Inorganic cesium lead halide perovskite nanocrystals (CsPbX₃, X = I, Br, Cl) have been of great interest to researchers because of their very high photoluminescence quantum yield (∼up to 90%), broad absorbance, and narrow emission with wide spectral tunability.^1–7 These materials are at the forefront of research due to their low-temperature facile synthesis, tolerance to surface defects, and low exciton binding energies.^1,8–10 Due to these excellent optoelectronic properties^1,11–14 and facile synthesis PNCs received great attention as active materials in several optoelectronic devices such as light-emitting diodes,^15,16 solar cells,¹⁷ photodetectors,¹⁸ scintillators,¹⁹ and photocatalysts.^20–22 The carrier diffusion in cesium lead halide perovskite PNCs plays an important role in the performance of optoelectronic devices.²³ Carrier diffusion is affected by several factors such as the energy levels, crystallinity, exciton binding energy, and surface chemistry of PNCs.^24–26 Typically, in optoelectronic devices upon photoexcitation, the exciton dissociates and the electron/hole is transferred from the conduction/valence band to the electron/hole acceptors, respectively.²⁷

Hence examining the factors that impact the charge transport is significant for improving the performance of inorganic halide PNCs and broadening their applications. While most of these PNCs are used in photovoltaic²⁸ and optoelectronic devices,^29–32 only limited research has been done towards their use as photocatalysts.^33–35 The reason behind the limited use of PNCs in photocatalytic studies is their instability in the polar medium and the presence of high energy barrier surfactants on the surfaces of the nanocrystals.

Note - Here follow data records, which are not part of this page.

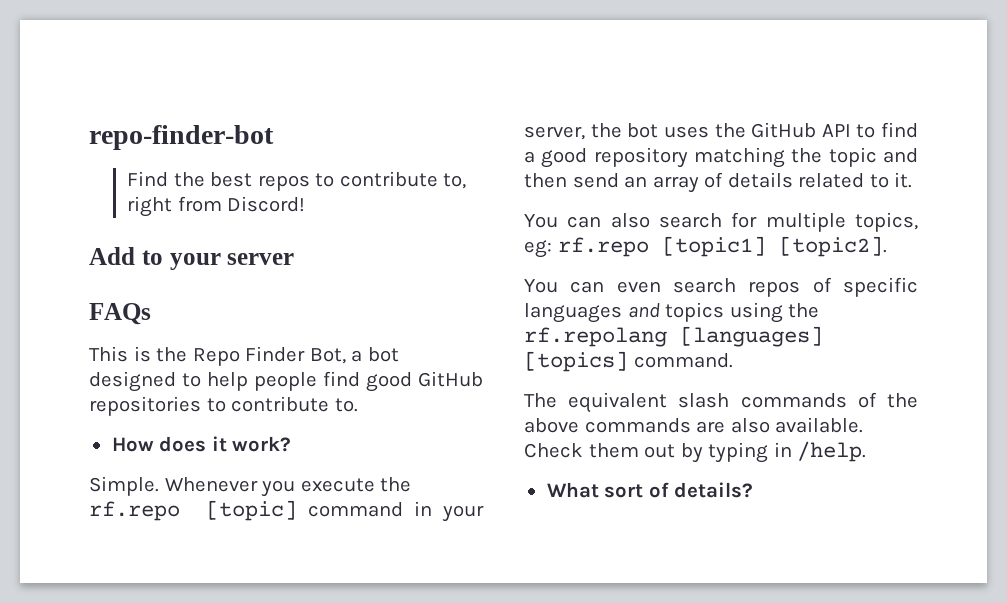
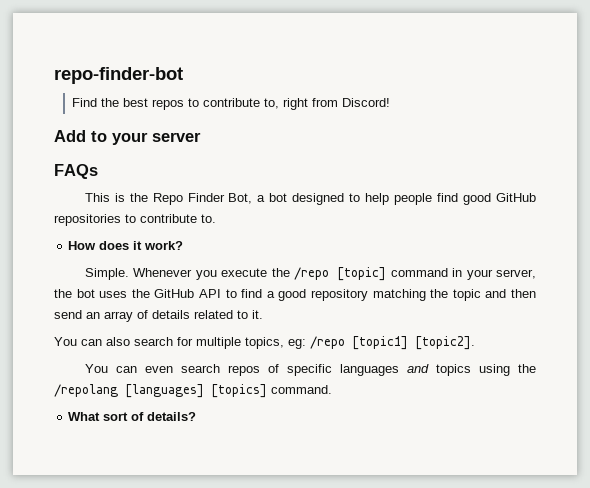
- Whenever you execute the rf.repo [topic] command in your server, the bot uses the GitHub API to find a good repository matching the topic and then send an array of details related to it.
+ Whenever you execute the /repo [topic] command in your server, the bot uses the GitHub API to find a good repository matching the topic and then send an array of details related to it.
- You can also search for multiple topics, eg: rf.repo [topic1] [topic2].
+ You can also search for multiple topics, eg: /repo [topic1] [topic2].
- You can even search repos of specific languages and topics using the rf.repolang [languages] [topics] command.
+ You can even search repos of specific languages and topics using the /repolang [languages] [topics] command.
- The equivalent slash commands of the above commands are also available. Check them out by typing in /help.

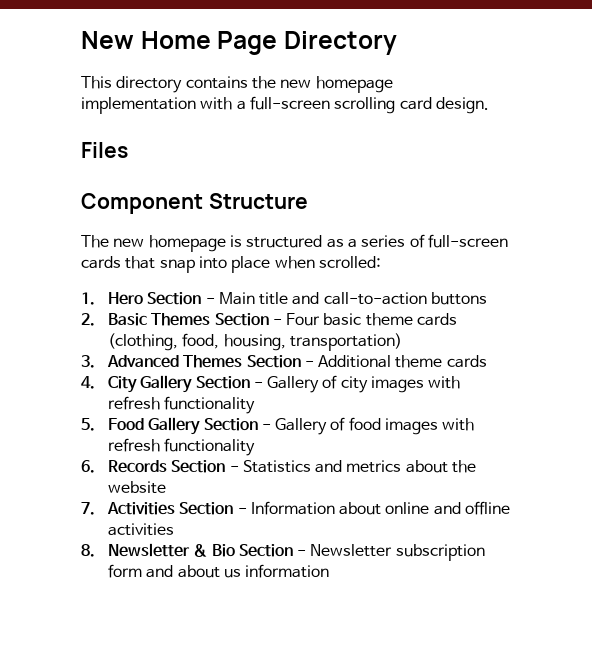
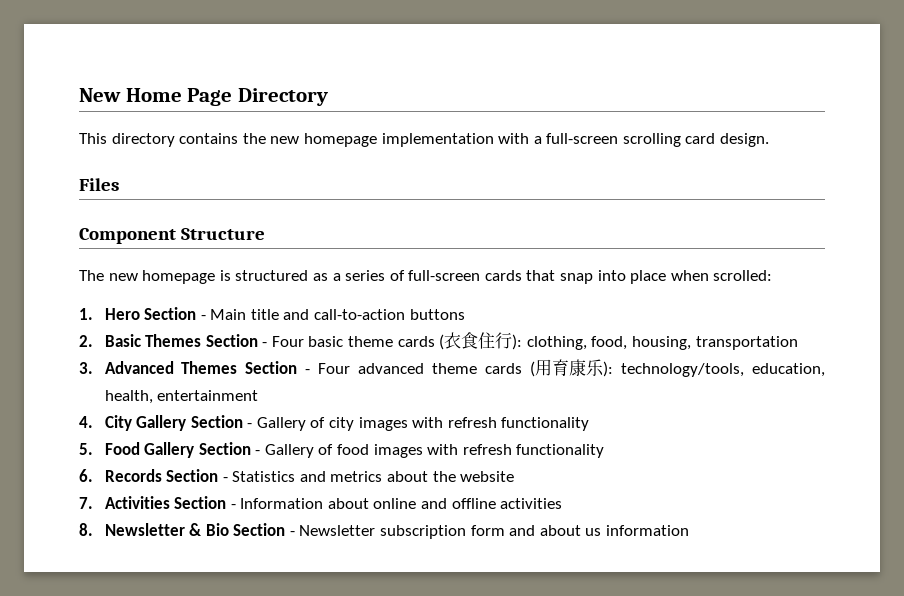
- 2. Basic Themes Section - Four basic theme cards (clothing, food, housing, transportation)
+ 2. Basic Themes Section - Four basic theme cards (衣食住行): clothing, food, housing, transportation
- 3. Advanced Themes Section - Additional theme cards
+ 3. Advanced Themes Section - Four advanced theme cards (用育康乐): technology/tools, education, health, entertainment

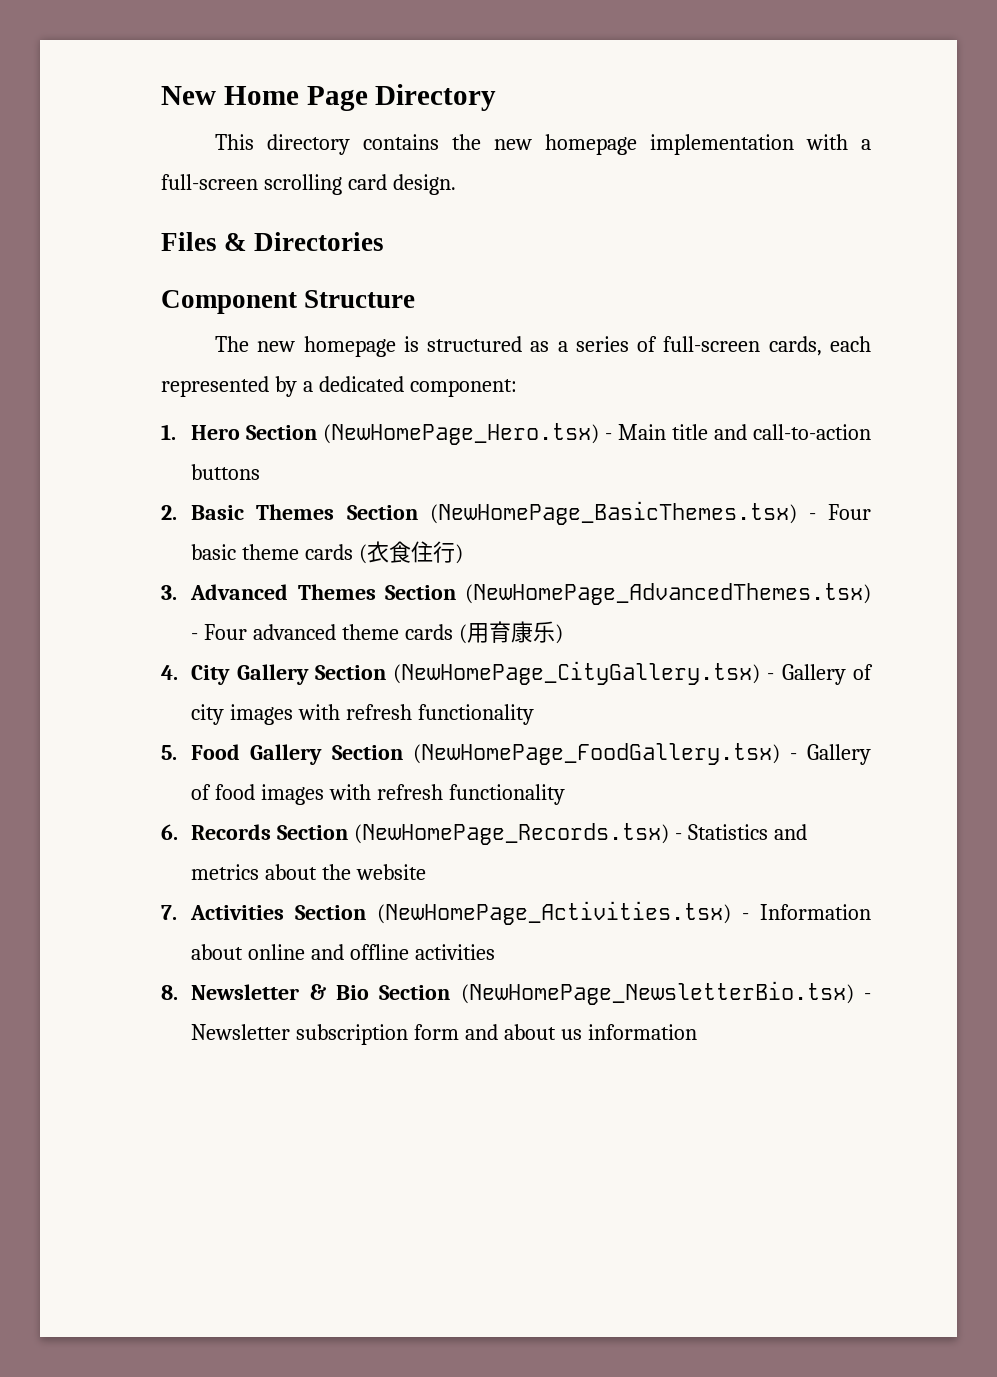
- Files
+ Files & Directories
- The new homepage is structured as a series of full-screen cards that snap into place when scrolled:
+ The new homepage is structured as a series of full-screen cards, each represented by a dedicated component:
- 1. Hero Section - Main title and call-to-action buttons
+ 1. Hero Section (NewHomePage_Hero.tsx) - Main title and call-to-action buttons
- 2. Basic Themes Section - Four basic theme cards (衣食住行): clothing, food, housing, transportation
+ 2. Basic Themes Section (NewHomePage_BasicThemes.tsx) - Four basic theme cards (衣食住行)
- 3. Advanced Themes Section - Four advanced theme cards (用育康乐): technology/tools, education, health, entertainment
+ 3. Advanced Themes Section (NewHomePage_AdvancedThemes.tsx) - Four advanced theme cards (用育康乐)
- 4. City Gallery Section - Gallery of city images with refresh functionality
+ 4. City Gallery Section (NewHomePage_CityGallery.tsx) - Gallery of city images with refresh functionality
- 5. Food Gallery Section - Gallery of food images with refresh functionality
+ 5. Food Gallery Section (NewHomePage_FoodGallery.tsx) - Gallery of food images with refresh functionality
- 6. Records Section - Statistics and metrics about the website
+ 6. Records Section (NewHomePage_Records.tsx) - Statistics and metrics about the website
- 7. Activities Section - Information about online and offline activities
+ 7. Activities Section (NewHomePage_Activities.tsx) - Information about online and offline activities
- 8. Newsletter & Bio Section - Newsletter subscription form and about us information
+ 8. Newsletter & Bio Section (NewHomePage_NewsletterBio.tsx) - Newsletter subscription form and about us information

The use of surfactant molecules in PNC synthesis is unavoidable but it limits the access of the active surface sites to electron/hole acceptors.

The use of PNCs as photocatalysts was first realized by Park et al. when they reported their pioneering work using methylammonium lead iodide for hydrogen evolution from a saturated HI solution.³⁶ Soon after the initial work, many research groups reported photocatalytic applications which include CO₂ reduction,^37,38 derivatives of thiophene by polymerization,³³ oxidation of benzyl alcohol,³⁹ activation of C(sp³)–H,⁴⁰ and alkylation of aldehydes.⁴¹ Composite structures (such as CsPbBr₃ NCs with graphene oxide and with porous g-C₃N₄) have been utilized to enhance the charge transport efficiency for further improvement in photocatalytic conversion.^36,37 Thus the use of secondary conducting materials as co-catalysts has been proved as a successful strategy. Nevertheless, direct modification of PNCs may be the most viable and straightforward option to accelerate charge transport which therefore improves the photocatalytic performance efficiency.⁴²

To design an efficient photo-catalyst the competition between radiative charge recombination and charge transfer remains the main focus. In metal chalcogenide semiconductor nanocrystals, efficient charge separation was achieved through morphological and band engineering modifications via core/shell heterostructures.^43,44 Band engineering with core/shell structures for efficient charge separation in perovskite nanocrystals is not yet well established. Hence, researchers are working on alternative techniques to improve interfacial charge separation. Modification in surface chemistry could be a viable option to improve charge separation and electron transfer.⁴⁵ Surface capping groups are necessary to improve their colloidal stability and maintain their morphology but their presence may reduce or even block interfacial carrier transfer. To overcome this problem, it is desirable to find out suitable surface capping ligands that can facilitate electron transfer while preserving the morphology and maintaining the stability of the perovskite NCs. Therefore, there is an urgent need for alternative surface capping groups that may facilitate faster charge transfer from PNCs to the acceptor.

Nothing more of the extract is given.